Une autre réponse, bien meilleure pourrait être : « grâce à l’inspiration et la protection de l’Esprit Saint ».Et pourtant, comme l’action de l’Esprit Saint que nous cherchons à mettre en lumière s’est exprimée dans des événements historiques concrets – et pas seulement dans le mouvement de l’âme d’une personne –, nous pouvons nous demander comment et par quels moyens le Saint Esprit a guidé l’Eglise.
Dans la même veine, si quelqu’un demandait : « comment cet enfant a-t-il été guéri de la malaria ? », on pourrait répondre : « Par l’action du Saint Esprit ». Mais cette réponse n’empêcherait pas d’ajouter : « Et l’action du Saint Esprit a produit son effet par l’intermédiaire du docteur Jones et des propriétés curatives de la quinine ».
Dans l’histoire, Dieu agit en se servant de causes naturelles, et notamment d’intermédiaires humains. Il semble donc parfaitement approprié de se demander : « Comment (c’est-à-dire « par quels moyens concrets ») le Saint Esprit a-t-il guidé et protégé l’Eglise des premiers siècles et assuré son succès tandis que tant d’autres anciennes religions disparaissaient ? »
D’estimables historiens soulignent souvent deux éléments favorables dont disposait l’Eglise primitive et qui la distinguaient des religions païennes qu’elle allait supplanter.

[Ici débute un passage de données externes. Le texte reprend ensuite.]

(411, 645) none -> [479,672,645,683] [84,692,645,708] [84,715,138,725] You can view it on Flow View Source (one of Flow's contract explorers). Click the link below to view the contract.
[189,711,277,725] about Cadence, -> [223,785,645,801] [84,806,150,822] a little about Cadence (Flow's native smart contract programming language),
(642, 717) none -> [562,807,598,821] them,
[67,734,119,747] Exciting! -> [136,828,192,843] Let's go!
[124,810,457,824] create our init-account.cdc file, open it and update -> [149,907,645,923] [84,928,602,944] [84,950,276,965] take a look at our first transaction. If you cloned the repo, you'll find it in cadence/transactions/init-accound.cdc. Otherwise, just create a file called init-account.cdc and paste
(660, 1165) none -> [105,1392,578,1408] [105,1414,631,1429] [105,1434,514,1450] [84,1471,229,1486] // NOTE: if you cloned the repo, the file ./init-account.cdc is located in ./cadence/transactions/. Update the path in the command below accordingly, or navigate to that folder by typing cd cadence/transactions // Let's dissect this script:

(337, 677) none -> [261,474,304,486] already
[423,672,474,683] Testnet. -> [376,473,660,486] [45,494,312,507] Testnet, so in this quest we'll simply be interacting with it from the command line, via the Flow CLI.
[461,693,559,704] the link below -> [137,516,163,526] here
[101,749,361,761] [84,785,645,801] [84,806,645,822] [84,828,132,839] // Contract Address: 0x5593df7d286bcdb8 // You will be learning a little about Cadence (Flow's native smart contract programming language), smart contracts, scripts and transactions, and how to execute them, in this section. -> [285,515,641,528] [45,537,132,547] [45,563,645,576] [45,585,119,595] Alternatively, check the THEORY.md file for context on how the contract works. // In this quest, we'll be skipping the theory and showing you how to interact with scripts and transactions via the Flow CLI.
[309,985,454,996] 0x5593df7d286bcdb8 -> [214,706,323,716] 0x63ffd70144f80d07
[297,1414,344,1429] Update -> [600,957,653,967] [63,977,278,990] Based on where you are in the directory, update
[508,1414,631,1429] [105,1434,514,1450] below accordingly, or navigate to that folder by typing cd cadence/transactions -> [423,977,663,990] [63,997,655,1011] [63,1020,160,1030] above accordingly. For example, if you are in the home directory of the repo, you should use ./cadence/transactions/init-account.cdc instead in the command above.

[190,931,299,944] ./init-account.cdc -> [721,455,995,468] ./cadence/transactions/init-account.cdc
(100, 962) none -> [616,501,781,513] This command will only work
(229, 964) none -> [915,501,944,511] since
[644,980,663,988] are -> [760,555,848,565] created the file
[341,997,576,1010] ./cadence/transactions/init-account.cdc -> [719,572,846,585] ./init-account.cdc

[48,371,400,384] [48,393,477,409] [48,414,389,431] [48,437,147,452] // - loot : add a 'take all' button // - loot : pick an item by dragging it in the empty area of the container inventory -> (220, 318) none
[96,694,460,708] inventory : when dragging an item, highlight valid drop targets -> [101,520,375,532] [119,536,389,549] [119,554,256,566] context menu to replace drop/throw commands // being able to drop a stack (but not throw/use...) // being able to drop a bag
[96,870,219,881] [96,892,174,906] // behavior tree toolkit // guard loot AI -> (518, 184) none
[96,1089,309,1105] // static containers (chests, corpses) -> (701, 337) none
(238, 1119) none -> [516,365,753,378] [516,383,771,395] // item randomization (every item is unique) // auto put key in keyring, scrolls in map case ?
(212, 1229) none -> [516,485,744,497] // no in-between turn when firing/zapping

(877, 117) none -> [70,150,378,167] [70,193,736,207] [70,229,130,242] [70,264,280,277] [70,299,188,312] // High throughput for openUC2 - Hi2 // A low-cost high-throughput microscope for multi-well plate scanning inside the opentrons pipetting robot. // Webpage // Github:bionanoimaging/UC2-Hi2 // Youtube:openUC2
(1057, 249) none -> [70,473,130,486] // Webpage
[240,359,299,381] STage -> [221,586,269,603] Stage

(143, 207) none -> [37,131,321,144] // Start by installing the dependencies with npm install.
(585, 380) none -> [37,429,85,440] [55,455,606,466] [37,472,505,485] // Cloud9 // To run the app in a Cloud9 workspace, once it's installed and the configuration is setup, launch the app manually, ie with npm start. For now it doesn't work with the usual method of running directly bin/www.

Tout d’abord, à la différence de la plupart des religions païennes du monde romain antique, où le « culte » se pratiquait soit pour apaiser les dieux soit pour obtenir leur faveur, le christianisme imposait de graves obligations morales et spirituelles à ses adhérents. Les Romains de l’Antiquité, comme Cicéron, Virgile et Sénèque, demandait des conseils et des principes moraux à la philosophie plutôt qu’à la religion. Mais, fait regrettable, la philosophie se décomposait en de nombreuses « écoles » – stoïcisme, épicurisme, platonisme, aristotélisme – et elles n’avaient pas toutes la même définition des propriétés de la vertu. Le christianisme, lui, avait une vision unifiée. En outre, la philosophie des « écoles » grecques demandait un niveau élevé d’instruction, à l’inverse du christianisme. Les religions à mystères, elles, étaient coûteuses et élitistes. Le christianisme était gratuit et ouvert à tous.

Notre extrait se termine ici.